Tasty Tempeh Meatballs
Ingredients:
1 lb of The Flying Tempeh Bros. tempeh
1 cup diced yellow onion
1/4 cup chopped fresh basil
1/4 cup nutritional yeast
1/4 cup oat flour
2 Tablespoon chia seeds
2 Tablespoon balsamic vinegar
2 Tablespoon tamari or soy sauce
1 Tablespoon molasses
3 garlic cloves chopped
1 teaspoon smoked paprika
Olive oil for cooking
Instructions:
Thaw tempeh, then cut into smaller cubes. Place tempeh cubes into food processor and pulse until a nice crumble. Be careful not to over-process into a meal. You want a bigger crumble for a meaty texture. Dump tempeh crumble into a mixing bowl and set aside.
Place the rest of your ingredients into food processor and pulse until nicely incorporated.
Add your wet mixture to the bowl of tempeh crumbles. Then, thoroughly mix into a batter. I like to use my hands. Form batter into a ball. Refrigerate for at least 3 hours.
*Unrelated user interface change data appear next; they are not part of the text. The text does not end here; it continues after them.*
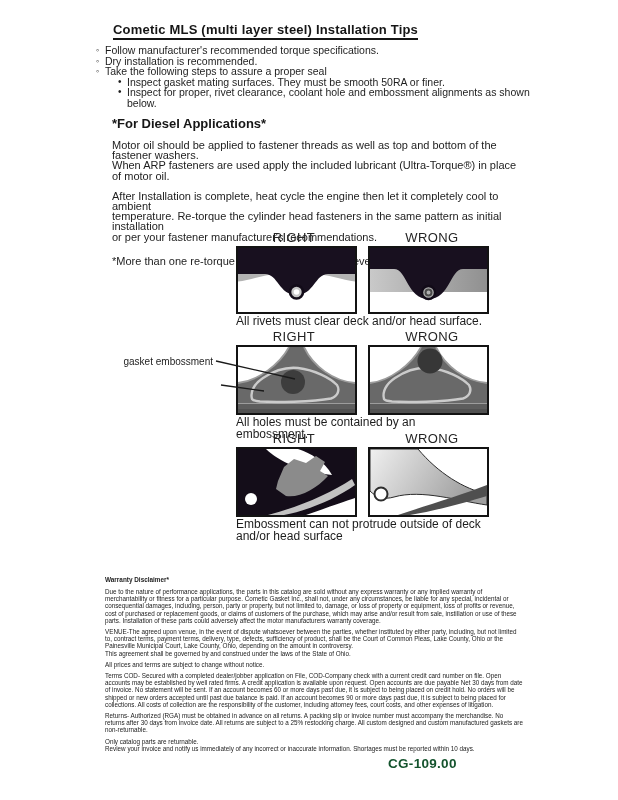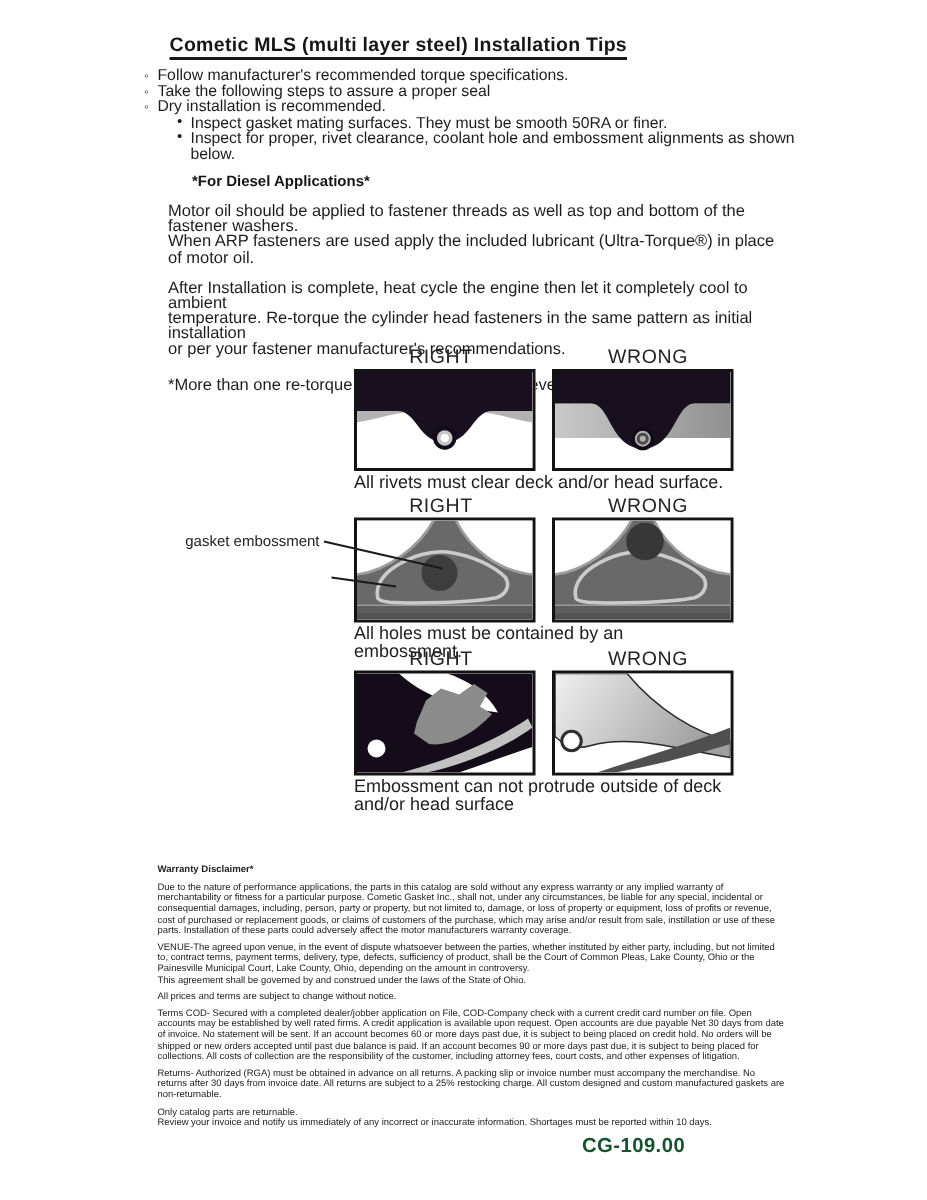--- a/index.html
+++ b/index.html
@@ -14,21 +14,21 @@
     border-bottom:2px solid #161616;padding-bottom:1px;display:inline-block;
   }
   
   .bullets{position:absolute;left:97px;top:45px;font-size:10.5px;line-height:10.6px;color:#1d1d1d;}
   .bullets .b{position:relative;padding-left:8px;}
   .bullets .b::before{content:"\25E6";position:absolute;left:-1px;top:0;font-size:9px;}
   .bullets .sub{position:relative;margin-left:21px;padding-left:9px;}
   .bullets .sub::before{content:"\2022";position:absolute;left:0;top:0;font-size:10px;}
   
   .diesel{position:absolute;left:112px;top:116px;width:410px;}
-  .diesel h2{margin:0 0 9px 16px;font-size:10px;font-weight:700;color:#161616;}
+  .diesel h2{margin:0 0 9px 0;font-size:13px;font-weight:700;color:#161616;}
   .diesel p{margin:0 0 10px 0;font-size:11px;line-height:10.2px;white-space:pre-line;color:#1d1d1d;}
   .diesel p.gap{margin-bottom:14px;}
   .diesel p:last-child{margin-bottom:0;}
   
   .dg{position:absolute;left:236px;width:254px;}
   .dg .lr{display:flex;gap:22px;margin-bottom:1px;}
   .dg .lr span{width:121px;text-align:center;font-size:13px;letter-spacing:.4px;color:#242424;}
   .dg .pr{display:flex;gap:11px;}
   .panel{box-sizing:border-box;width:121px;border:2px solid #131313;background:#fff;}
   .panel svg{display:block;}
@@ -49,22 +49,22 @@
 </style>
 </head>
 <body>
 
 <div class="page">
 
   <h1 class="title">Cometic MLS (multi layer steel) Installation Tips</h1>
 
   <div class="bullets">
     <div class="b"><span>Follow manufacturer's recommended torque specifications.</span></div>
+    <div class="b"><span>Dry installation is recommended.</span></div>
     <div class="b"><span>Take the following steps to assure a proper seal</span></div>
-    <div class="b"><span>Dry installation is recommended.</span></div>
     <div class="sub"><span>Inspect gasket mating surfaces.  They must be smooth 50RA or finer.</span></div>
     <div class="sub"><span>Inspect for proper, rivet clearance, coolant hole and embossment alignments as shown below.</span></div>
   </div>
 
   <div class="diesel">
     <h2>*For Diesel Applications*</h2>
     <p>Motor oil should be applied to fastener threads as well as top and bottom of the fastener washers.
 When ARP fasteners are used apply the included lubricant (Ultra-Torque®) in place of motor oil.</p>
     <p class="gap">After Installation is complete, heat cycle the engine then let it completely cool to ambient
 temperature. Re-torque the cylinder head fasteners in the same pattern as initial installation

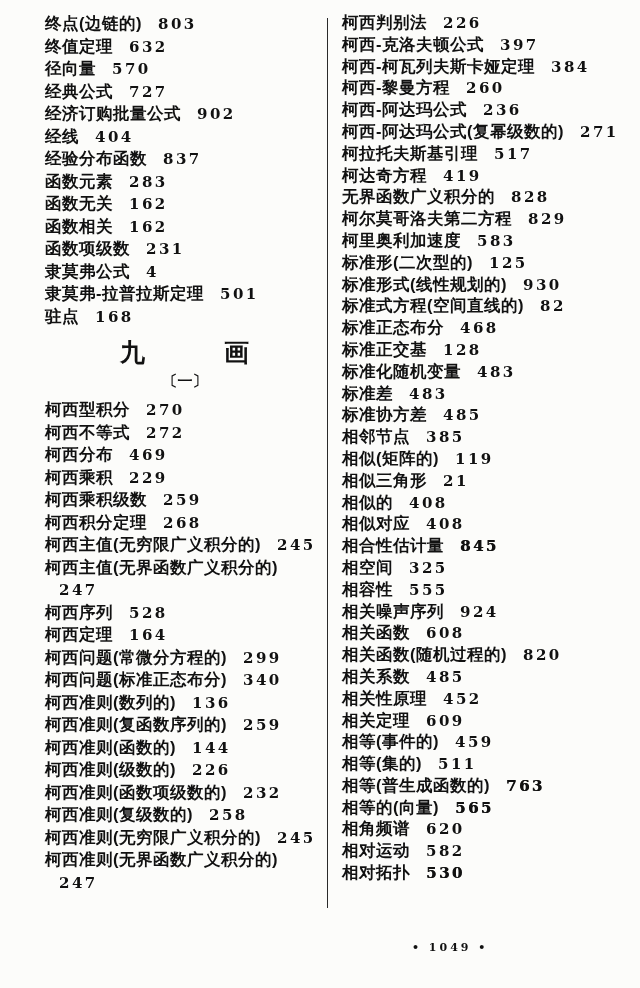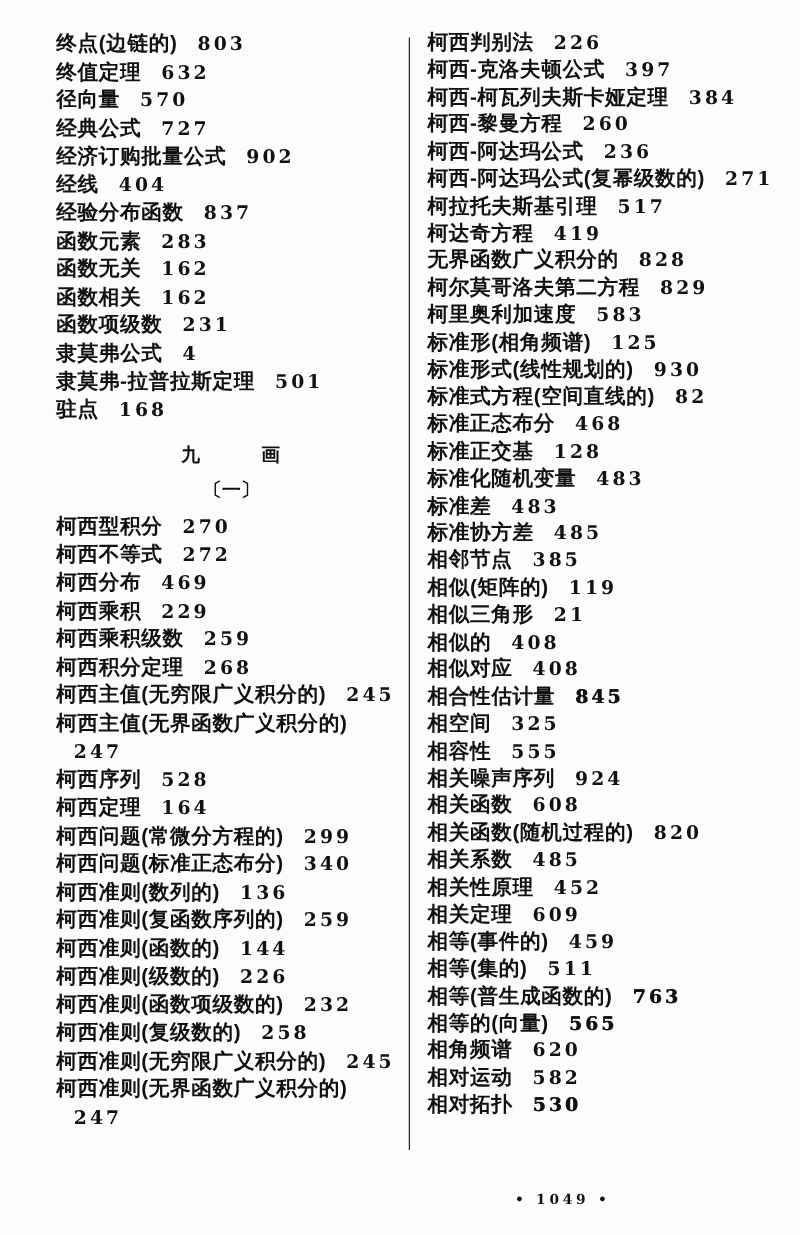--- a/index.html
+++ b/index.html
@@ -4,21 +4,21 @@
 <style>
   html, body { margin: 0; padding: 0; }
   body {
     width: 640px; height: 988px;
     background: #fcfcfa;
     overflow: hidden;
     font-family: "Liberation Sans", sans-serif;
     color: #111;
     position: relative;
   }
-  .page { position: absolute; inset: 0; margin-top: 12px; }
+  .page { position: absolute; inset: 0; }
   .col { position: absolute; top: 12px; }
   .col-left  { left: 45px;  width: 280px; }
   .col-right { left: 342px; width: 292px; }
   .entry {
     white-space: nowrap;
     font-weight: 700;
     font-size: 16.5px;
     letter-spacing: 0.5px;
   }
   .col-left  .entry { height: 22.5px; line-height: 22.5px; }
@@ -28,21 +28,21 @@
     font-family: "DejaVu Serif", serif;
     font-weight: 700;
     font-size: 15px;
     letter-spacing: 2.5px;
     margin-left: 16px;
   }
   .entry.indent .num { margin-left: 0; }
   .entry .num.heavy { font-weight: 900; text-shadow: 0.5px 0 0 #111; }
   .sec-header {
     text-align: center;
-    font-size: 15px;
+    font-size: 25px;
     font-weight: 900;
     letter-spacing: 1px;
     margin-top: 12px;
     height: 27px; line-height: 27px;
     white-space: pre;
   }
   .sec-sub {
     text-align: center;
     font-size: 15px;
     font-weight: 700;
@@ -124,21 +124,21 @@
         <div class="entry"><span class="term">柯西-克洛夫顿公式</span><span class="num">397</span></div>
         <div class="entry"><span class="term">柯西-柯瓦列夫斯卡娅定理</span><span class="num">384</span></div>
         <div class="entry"><span class="term">柯西-黎曼方程</span><span class="num">260</span></div>
         <div class="entry"><span class="term">柯西-阿达玛公式</span><span class="num">236</span></div>
         <div class="entry"><span class="term">柯西-阿达玛公式(复幂级数的)</span><span class="num">271</span></div>
         <div class="entry"><span class="term">柯拉托夫斯基引理</span><span class="num">517</span></div>
         <div class="entry"><span class="term">柯达奇方程</span><span class="num">419</span></div>
         <div class="entry"><span class="term">无界函数广义积分的</span><span class="num">828</span></div>
         <div class="entry"><span class="term">柯尔莫哥洛夫第二方程</span><span class="num">829</span></div>
         <div class="entry"><span class="term">柯里奥利加速度</span><span class="num">583</span></div>
-        <div class="entry"><span class="term">标准形(相角频谱)</span><span class="num">125</span></div>
+        <div class="entry"><span class="term">标准形(二次型的)</span><span class="num">125</span></div>
         <div class="entry"><span class="term">标准形式(线性规划的)</span><span class="num">930</span></div>
         <div class="entry"><span class="term">标准式方程(空间直线的)</span><span class="num">82</span></div>
         <div class="entry"><span class="term">标准正态布分</span><span class="num">468</span></div>
         <div class="entry"><span class="term">标准正交基</span><span class="num">128</span></div>
         <div class="entry"><span class="term">标准化随机变量</span><span class="num">483</span></div>
         <div class="entry"><span class="term">标准差</span><span class="num">483</span></div>
         <div class="entry"><span class="term">标准协方差</span><span class="num">485</span></div>
         <div class="entry"><span class="term">相邻节点</span><span class="num">385</span></div>
         <div class="entry"><span class="term">相似(矩阵的)</span><span class="num">119</span></div>
         <div class="entry"><span class="term">相似三角形</span><span class="num">21</span></div>

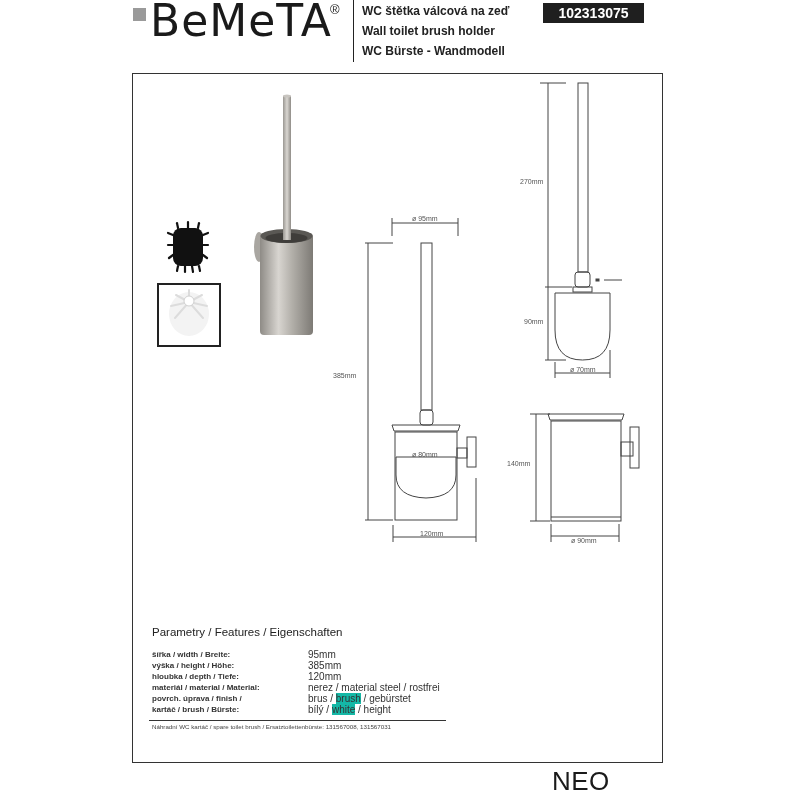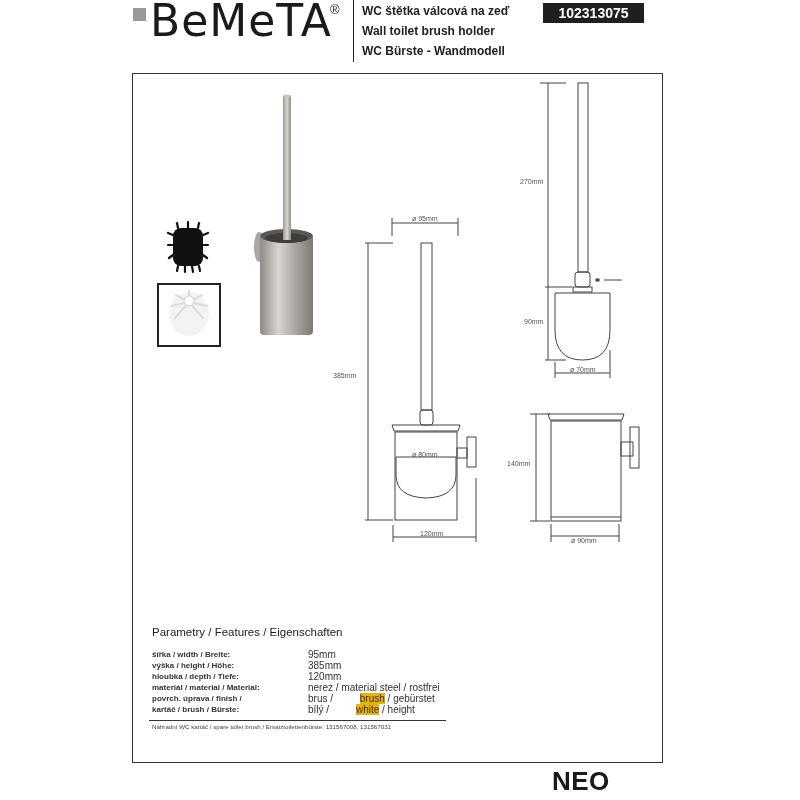--- a/index.html
+++ b/index.html
@@ -9,24 +9,24 @@
   .logo { left:150px; top:-6px; font-family:"DejaVu Sans", sans-serif; font-size:44px; letter-spacing:1px; color:#1a1a1a; font-weight:normal; line-height:54px; }
   .reg { left:330px; top:2px; font-size:13px; color:#222; }
   .vdiv { left:353px; top:0; width:1px; height:62px; background:#222; }
   .title { left:362px; font-size:12px; font-weight:bold; color:#222; line-height:18px; }
   .code { left:543px; top:3px; width:101px; height:20px; background:#1f1f1f; color:#fff; font-size:14px; font-weight:bold; text-align:center; line-height:20px; }
   .frame { left:132px; top:73px; width:531px; height:690px; border:1.5px solid #333; box-sizing:border-box; }
   .dim { font-size:7px; color:#555; }
   .params-title { left:152px; top:626px; font-size:11.5px; font-weight:normal; color:#222; }
   .prow { left:152px; font-size:8px; color:#333; line-height:9.5px;font-weight:bold; }
   .pval { left:308px; font-size:10px; color:#333; line-height:9.5px; }
-  .hl { background:#eab308;margin-left:24px; }
+  .hl { background:#14b8a6; }
   .pdiv { left:149px; top:720px; width:297px; height:1px; background:#333; }
   .spare { left:152px; top:723px; font-size:6.2px; color:#444; }
-  .neo { left:552px; top:766px; font-size:26px; font-weight:bold; color:#1a1a1a; letter-spacing:0.5px; }
+  .neo { left:552px; top:766px; font-size:26px; font-weight:normal; color:#1a1a1a; letter-spacing:0.5px; }
   svg { position:absolute; left:0; top:0; }
 </style>
 </head>
 <body>
 
 <div class="abs logo-square"></div>
 <div class="abs logo">BeMeTA</div>
 <div class="abs reg">®</div>
 <div class="abs vdiv"></div>
 <div class="abs title" style="top:2px">WC štětka válcová na zeď</div>

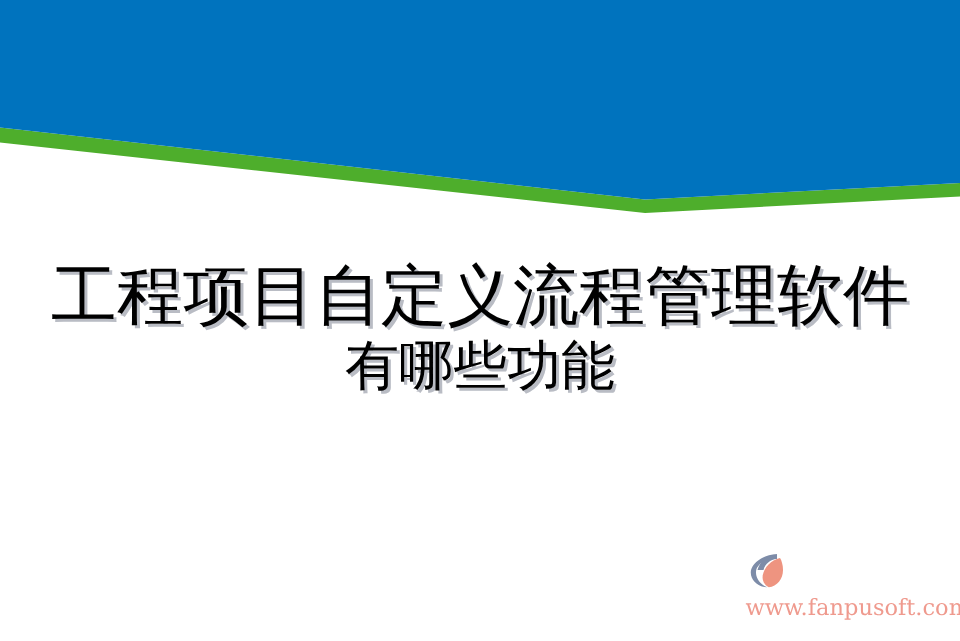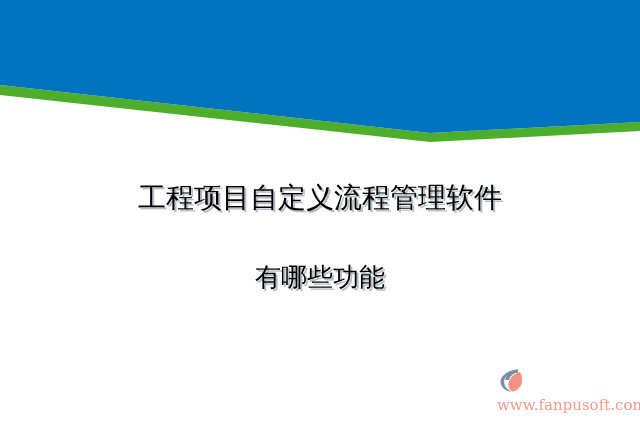--- a/index.html
+++ b/index.html
@@ -39,30 +39,29 @@
   
   #title-block {
     position: absolute;
     left: 0;
     top: 174px;
     width: 640px;
     text-align: center;
   }
   .title-line {
     font-family: "DejaVu Serif", "Liberation Serif", serif;
-    font-size: 28px;
+    font-size: 44px;
     line-height: 47px;
     color: #000000;
     letter-spacing: 0px;
     white-space: nowrap;
     text-shadow: 2px 2px 0 #b9bcc4;
   }
   .title-line.second {
-    font-size: 26px;
-    margin-top: 33px;
+    font-size: 36px;
   }
 
   
   #brand-logo {
     position: absolute;
     right: 8px;
     bottom: 8px;
     width: 136px;
     height: 55px;
   }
Once your batter is chilled, you can now form into your preferred size tempeh balls. I like to make them about the size of a ping pong ball.
Heat a cast iron skillet (or regular skillet) on medium heat. Coat skillet in a thin pool of olive oil over medium heat. Throw a few balls in at a time to cook. Roll them around to cook evenly until golden, brown delicious on all sides.
Now, serve them on your favorite pasta or stuff in a hoagie for a delicious tempeh meatball sub. Enjoy!